Saturday, February 23, 2008

History in our Genes

Via the Wired Science Blog, I found this story about a study of variations in the human genome among different populations. While this has been done before, the new study shows how much data we can get just by looking at people's genes.

"The novel finding is the depth of the resolution we've gone to," said National Institutes of Health neurogeneticist Andrew Singleton, co-author of one of the papers in Nature. "This really lets you start moving towards locating individuals geographically. Previously, we've been able to look at the genome and say, 'This part is from Africa, this is from Asia. Now we can look past that and say, 'It's from this part of Africa or Eurasia.'"

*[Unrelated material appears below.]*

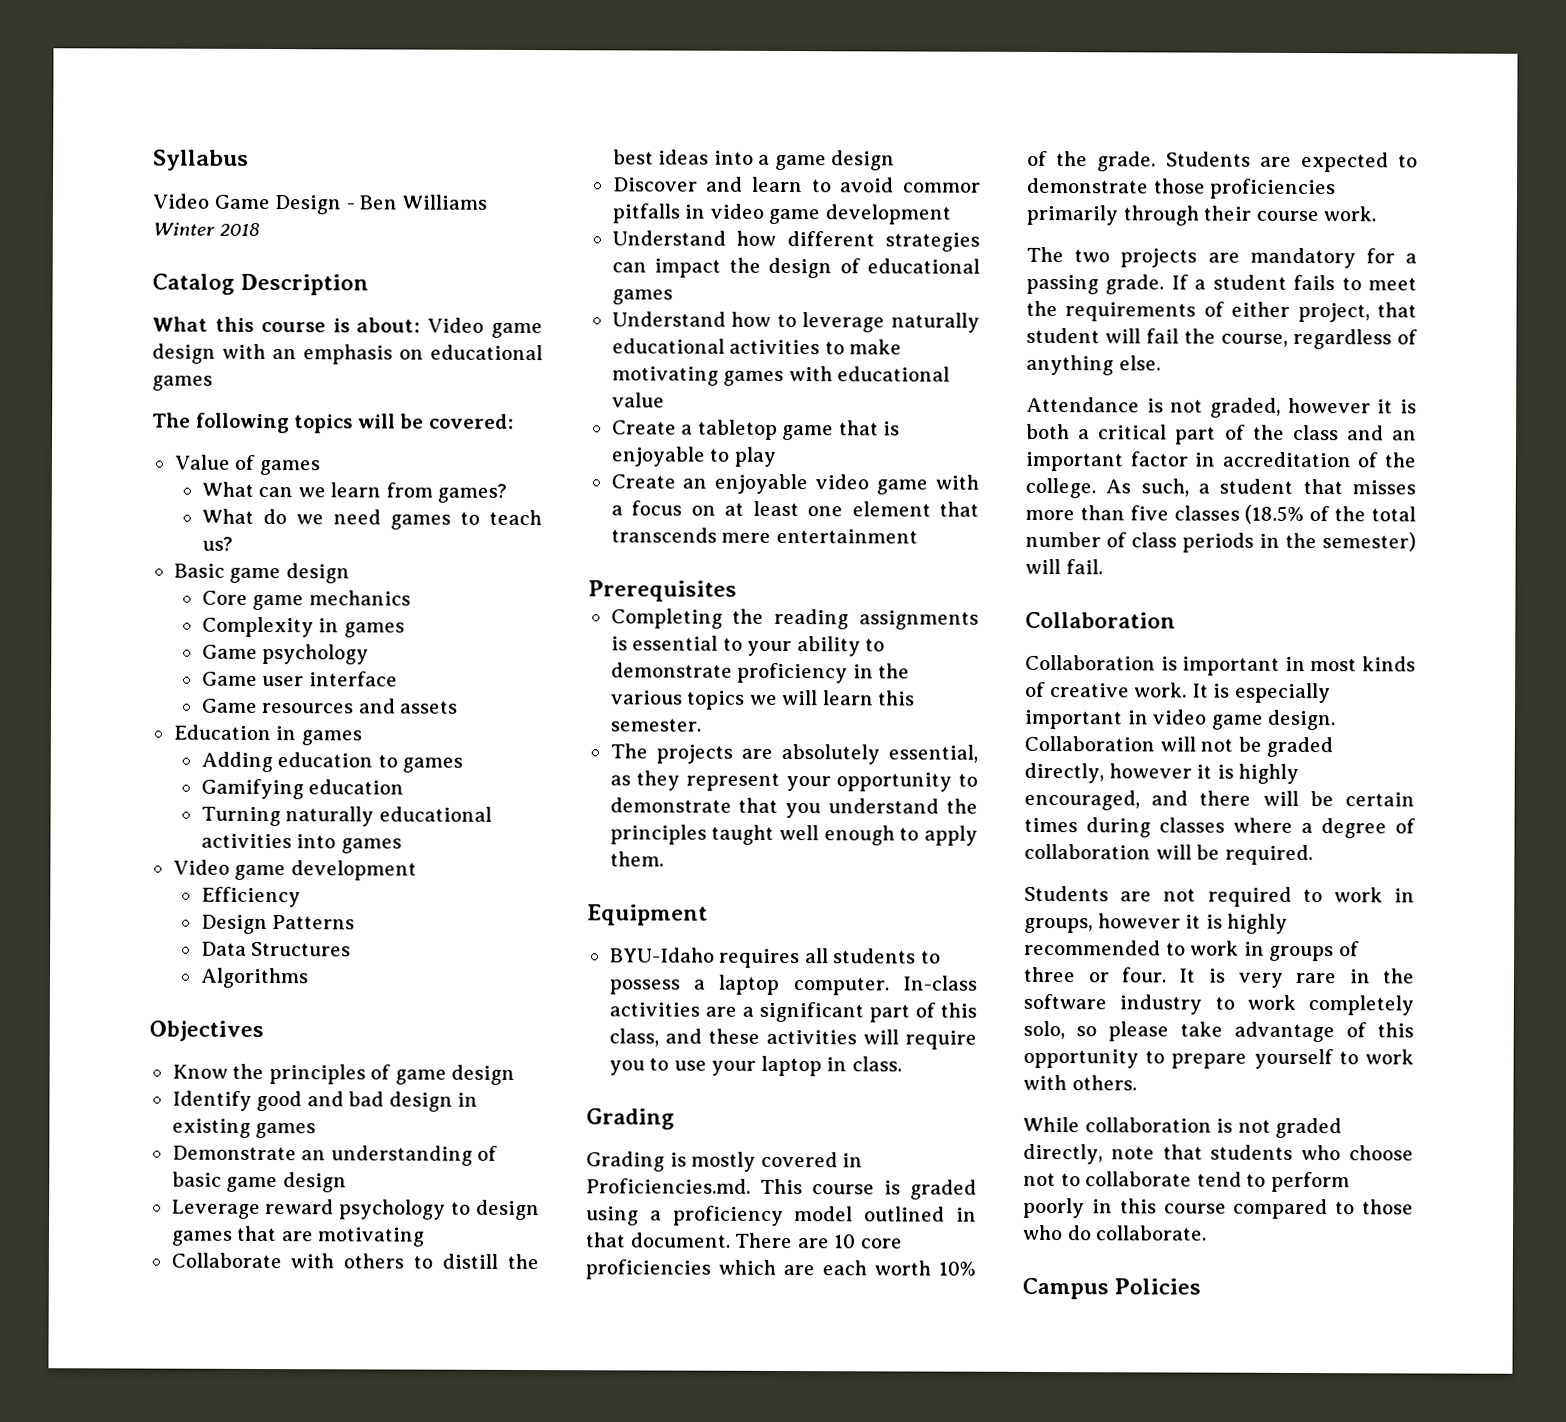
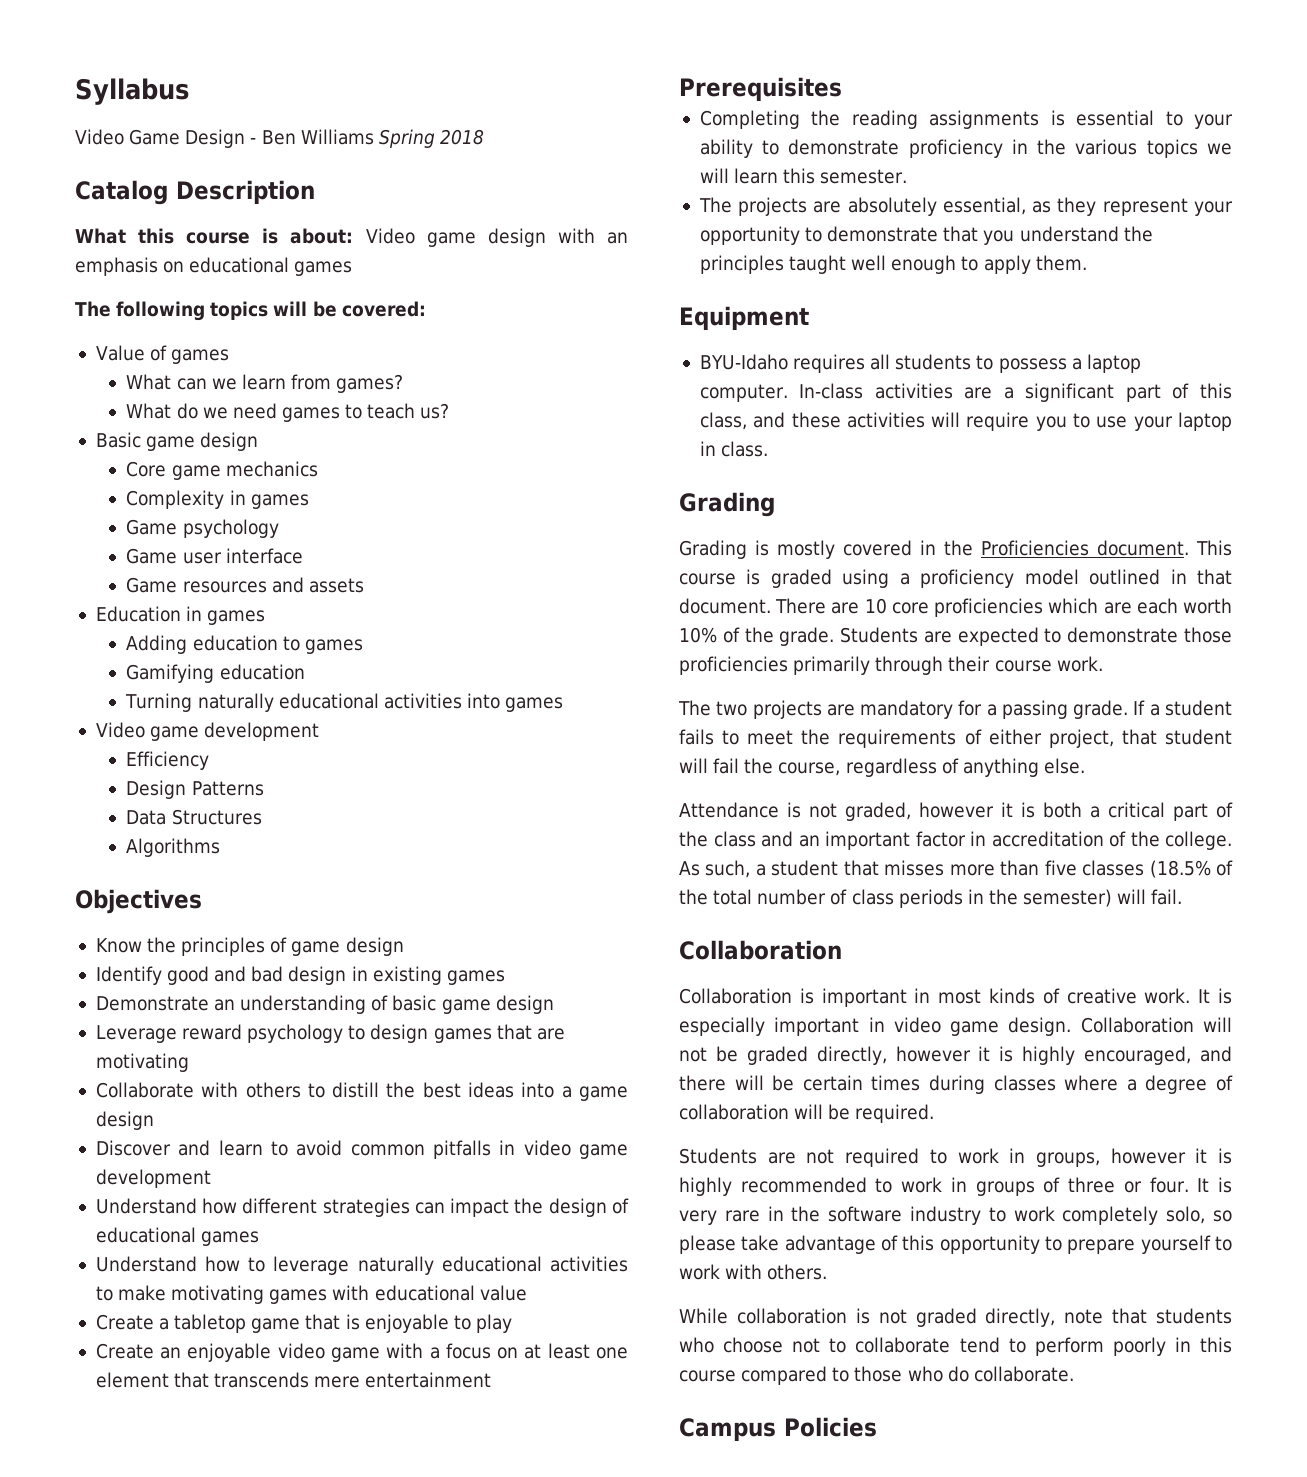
[152,222,215,236] Winter -> [378,129,435,148] Spring
[902,182,981,193] commor -> [350,1144,425,1156] common
[586,1178,751,1194] Proficiencies.md. -> [944,540,1189,556] the Proficiencies document.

Continued Singleton, "We can use these data to look at other areas of the genome that might have been under particular pressure for survival, and go from there to figuring out what the pressure is. One area that was highlighted was the genes responsible for digesting lactose. In countries where there's milk consumption, that one particular haplotype that allows more efficient lactose digestion has arisen."

They've not only been able to identify populations based on the genome alone, but they've also managed to model how humanity spread around the globe. Our history is encoded in our genes. How cool is that?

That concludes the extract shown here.